On Sunday, July 15, 1962, my parents invited Dr. Frances (“Frankie”) Kelsey and her husband, Dr. Fremont (“Fred”) Ellis Kelsey, former colleagues of my father’s at the University of Chicago, to a backyard barbecue at our new two-story brick colonial in Bethesda, Md. Frankie was a review officer with the U.S. Food and Drug Administration, and Fred was an organic chemist employed by the National Institutes of Health, where I knew Dad also worked, but doing what, I couldn’t say. Judging by his stethoscope, briefcase, and air of authority, though, I figured it was important.

Bethesda, now a traffic-filled Washington, D.C., suburb known for its smart dining and inflated housing prices, was then a modest, and quiet, small town. The grownups drank Manhattans on the screened porch, while we kids played softball in the yard. Fred laughed a lot and loudly, and Frankie, whose pointed eyeglasses emphasized her round face, chatted in a friendly, unassuming way.

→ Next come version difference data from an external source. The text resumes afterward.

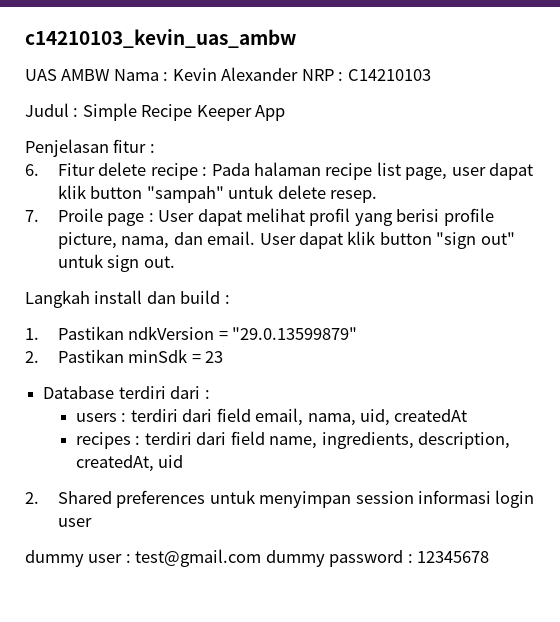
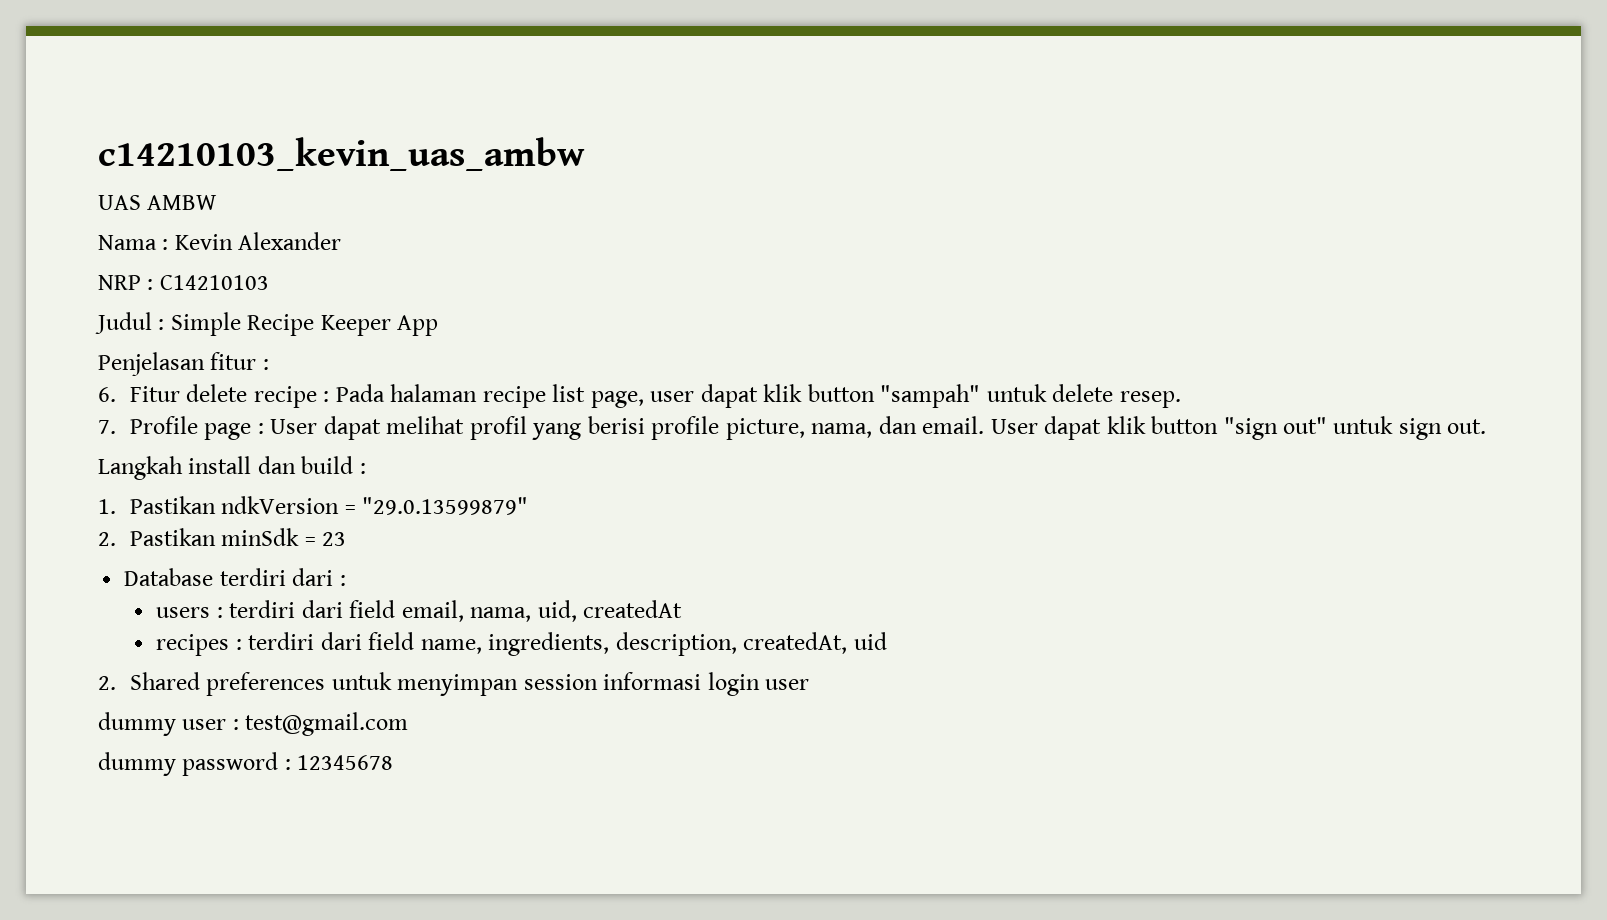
- UAS AMBW Nama : Kevin Alexander NRP : C14210103
+ UAS AMBW
+ Nama : Kevin Alexander
+ NRP : C14210103
- 7. Proile page : User dapat melihat profil yang berisi profile picture, nama, dan email.
+ 7. Profile page : User dapat melihat profil yang berisi profile picture, nama, dan email.
- dummy user : test@gmail.com dummy password : 12345678
+ dummy user : test@gmail.com
+ dummy password : 12345678

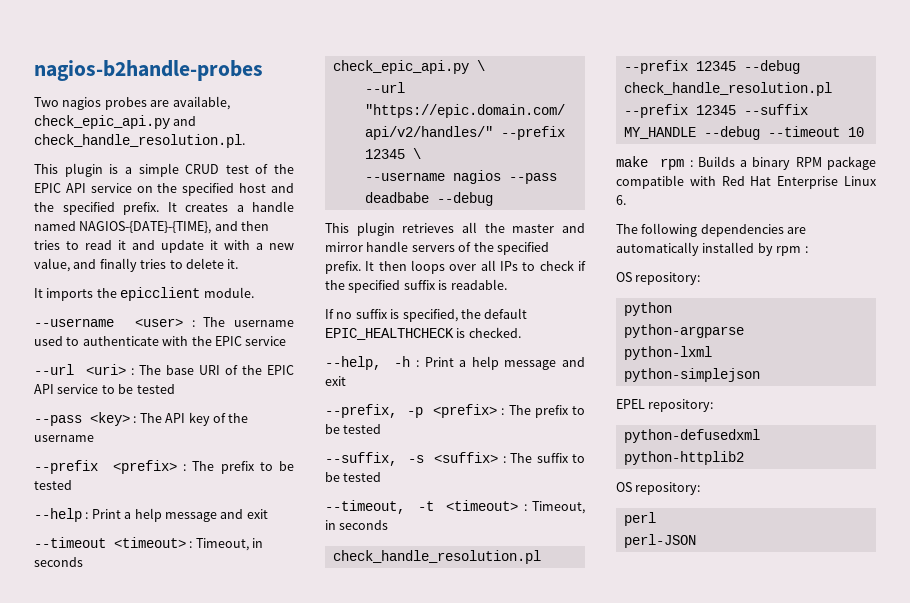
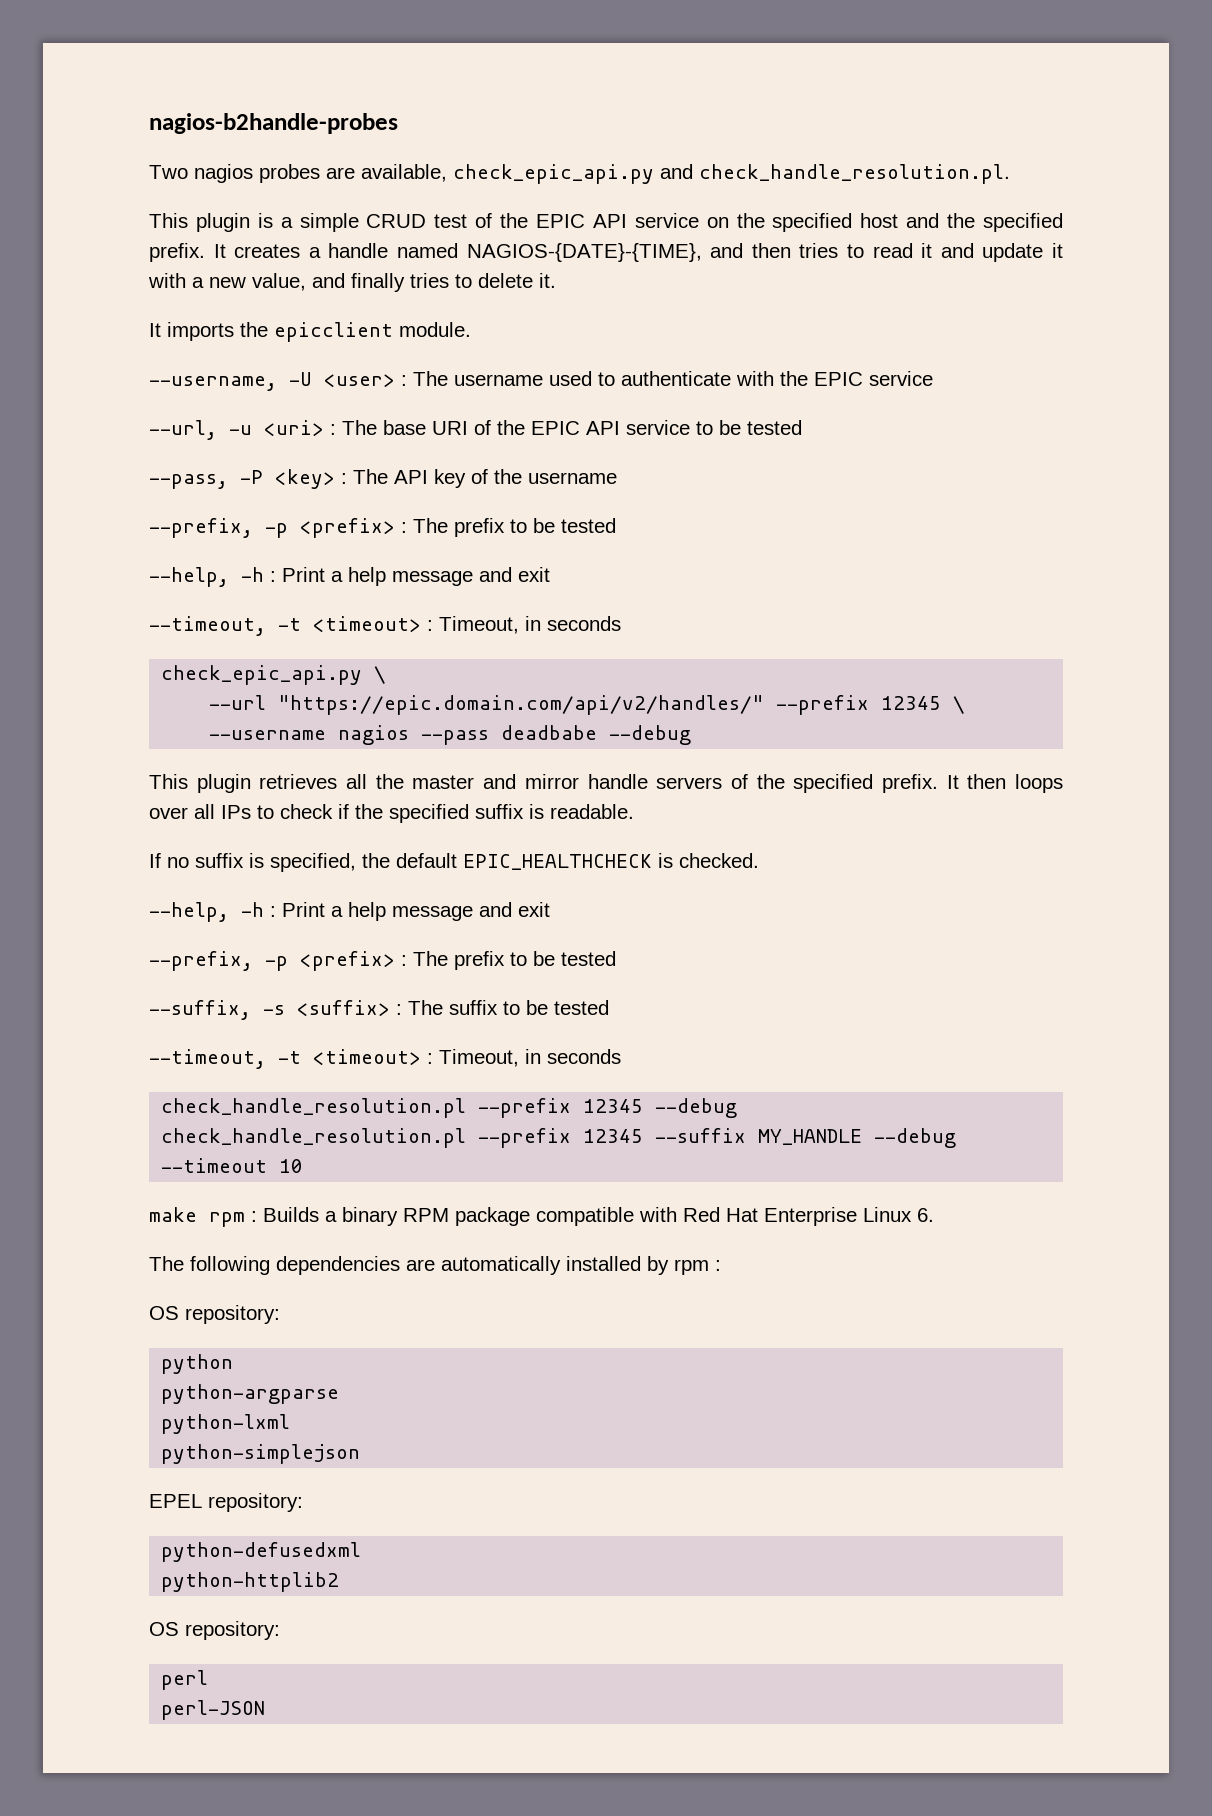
- --username <user> : The username used to authenticate with the EPIC service
+ --username, -U <user> : The username used to authenticate with the EPIC service
- --url <uri> : The base URI of the EPIC API service to be tested
+ --url, -u <uri> : The base URI of the EPIC API service to be tested
- --pass <key> : The API key of the username
- --prefix <prefix> : The prefix to be tested
- --help : Print a help message and exit
- --timeout <timeout> : Timeout, in seconds
+ --pass, -P <key> : The API key of the username
+ --prefix, -p <prefix> : The prefix to be tested
+ --help, -h : Print a help message and exit
+ --timeout, -t <timeout> : Timeout, in seconds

It was a hot, slow summer day before the salvation of central air conditioning delivered us from the heat.

During the gathering, the phone rang, and my mother ushered Frankie Kelsey into her study. Soon, the older woman was speaking with an NBC radio interviewer about a recent decision of hers, reported that morning on the front page of The Washington Post.

“‘Heroine’ of FDA Keeps Bad Drug Off Market,” the headline read. Kelsey had thwarted U.S. approval of a popular European sedative called thalidomide.

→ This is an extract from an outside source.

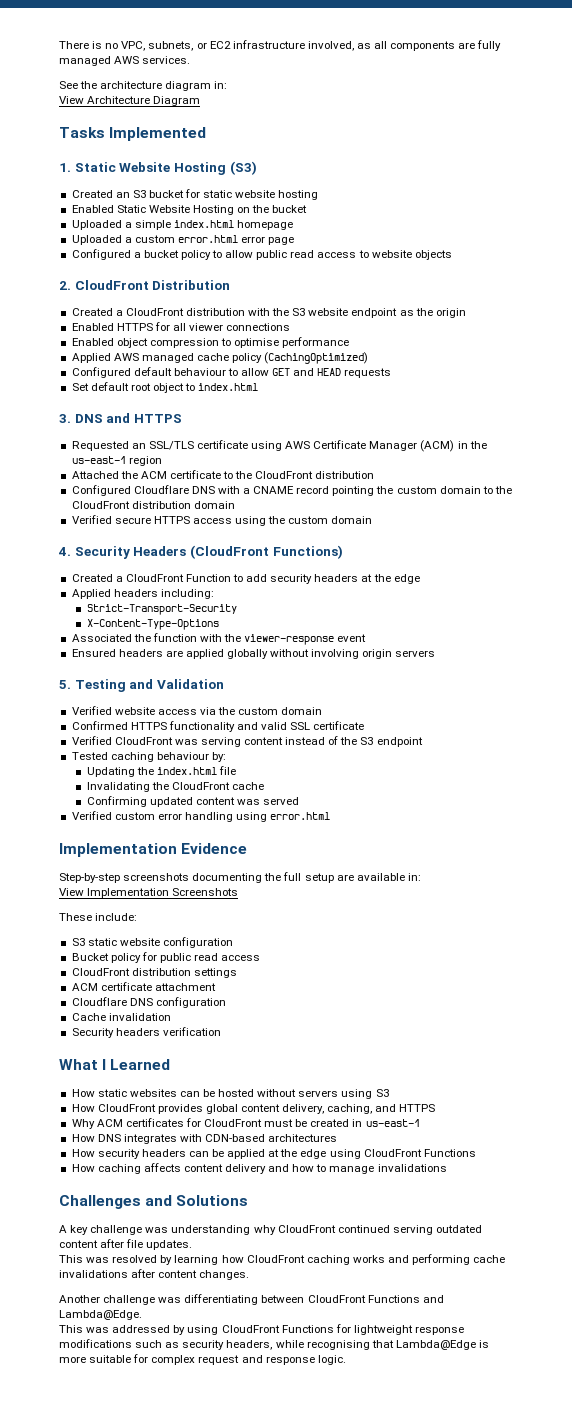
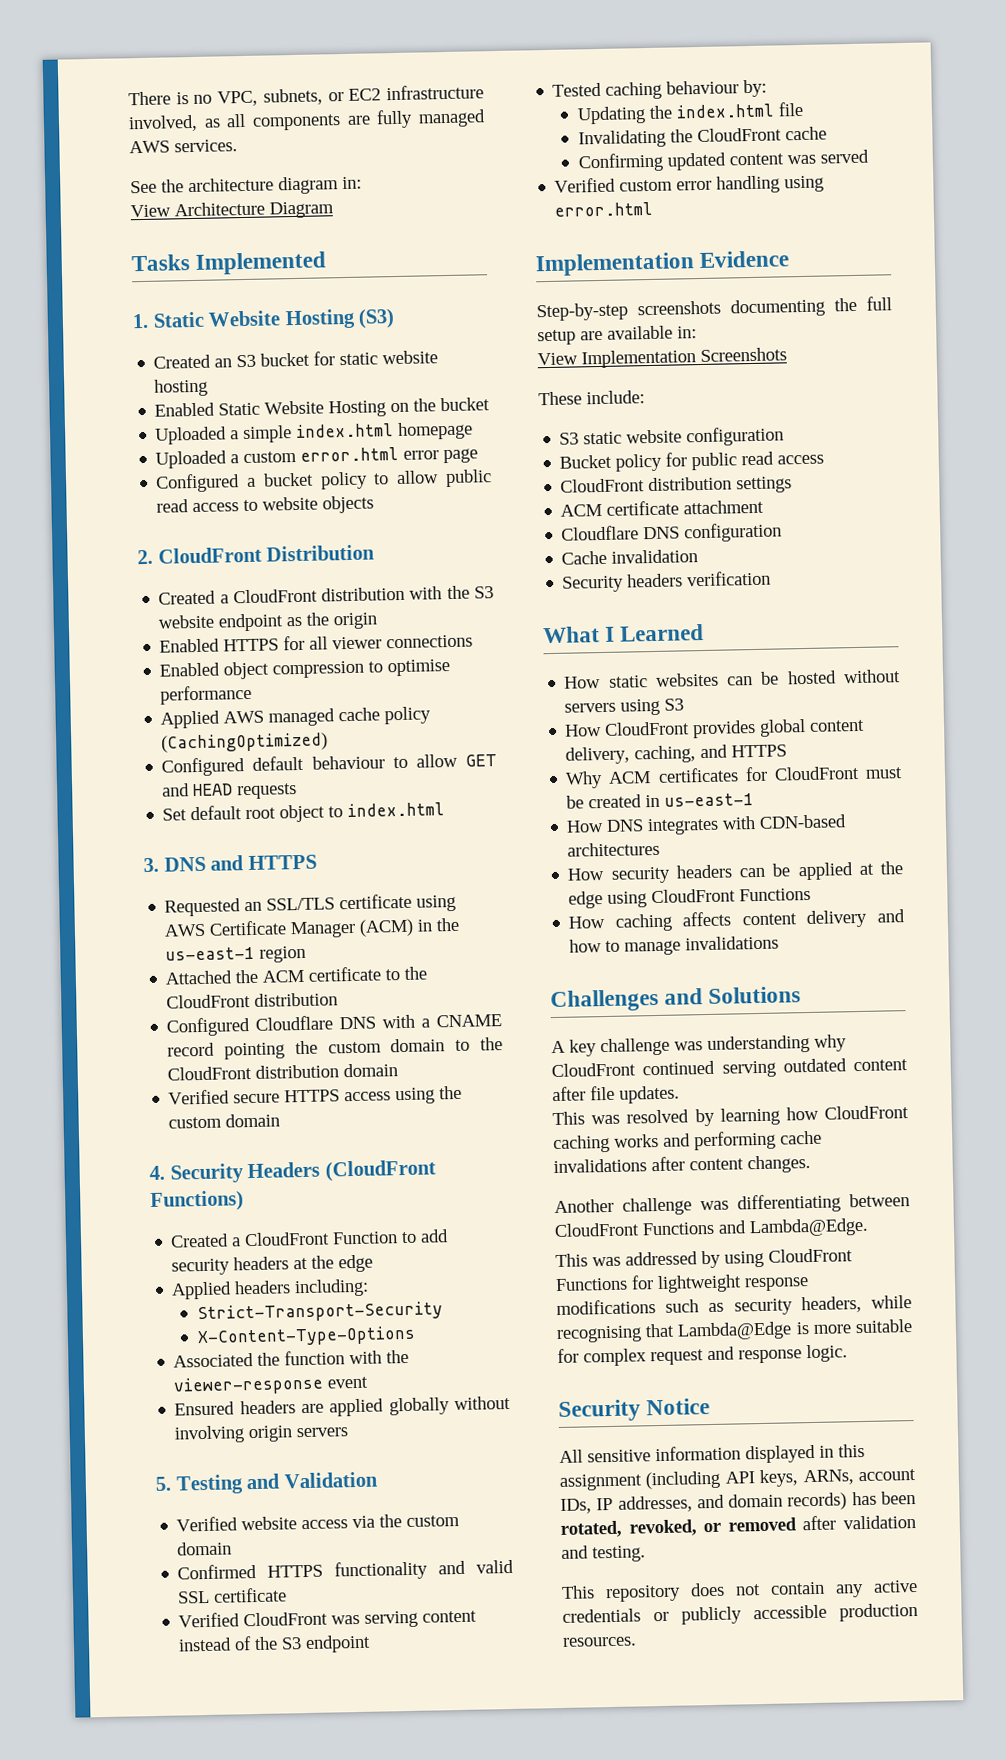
+ Security Notice
+ All sensitive information displayed in this assignment (including API keys, ARNs, account IDs, IP addresses, and domain records) has been rotated, revoked, or removed after validation and testing.
+ This repository does not contain any active credentials or publicly accessible production resources.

[Contrary to media reports and what you may have read and learned to believe, thalidomide was not a morning-sickness drug. This is an unfortunate misconception perpetuated by people who don’t know its history.]

Although safe for its intended patients, thalidomide proved devastating to the fetuses of women who took it during their first trimester of pregnancy. The drug corrupted fetal limb development, causing the births of babies with shortened, flipper-like arms and legs. Toes grew directly from their hips, and hands sprouted at their shoulders.

Even as a child, I understood this tragedy and how Americans had been spared. As I listened on Dad’s transistor radio to the words that Kelsey spoke into Mom’s white rotary telephone, I became awestruck. Nearly forty years later, an 87-year-old Frances Kelsey, widowed since 1966 and still working part-time at the FDA, would tell me that she remembered a girl, about 7, solemnly saying, “History is being made in our house today.” It was a big pronouncement, she remarked, “for one so small.” Kelsey herself thought the news “would all blow over in a week.”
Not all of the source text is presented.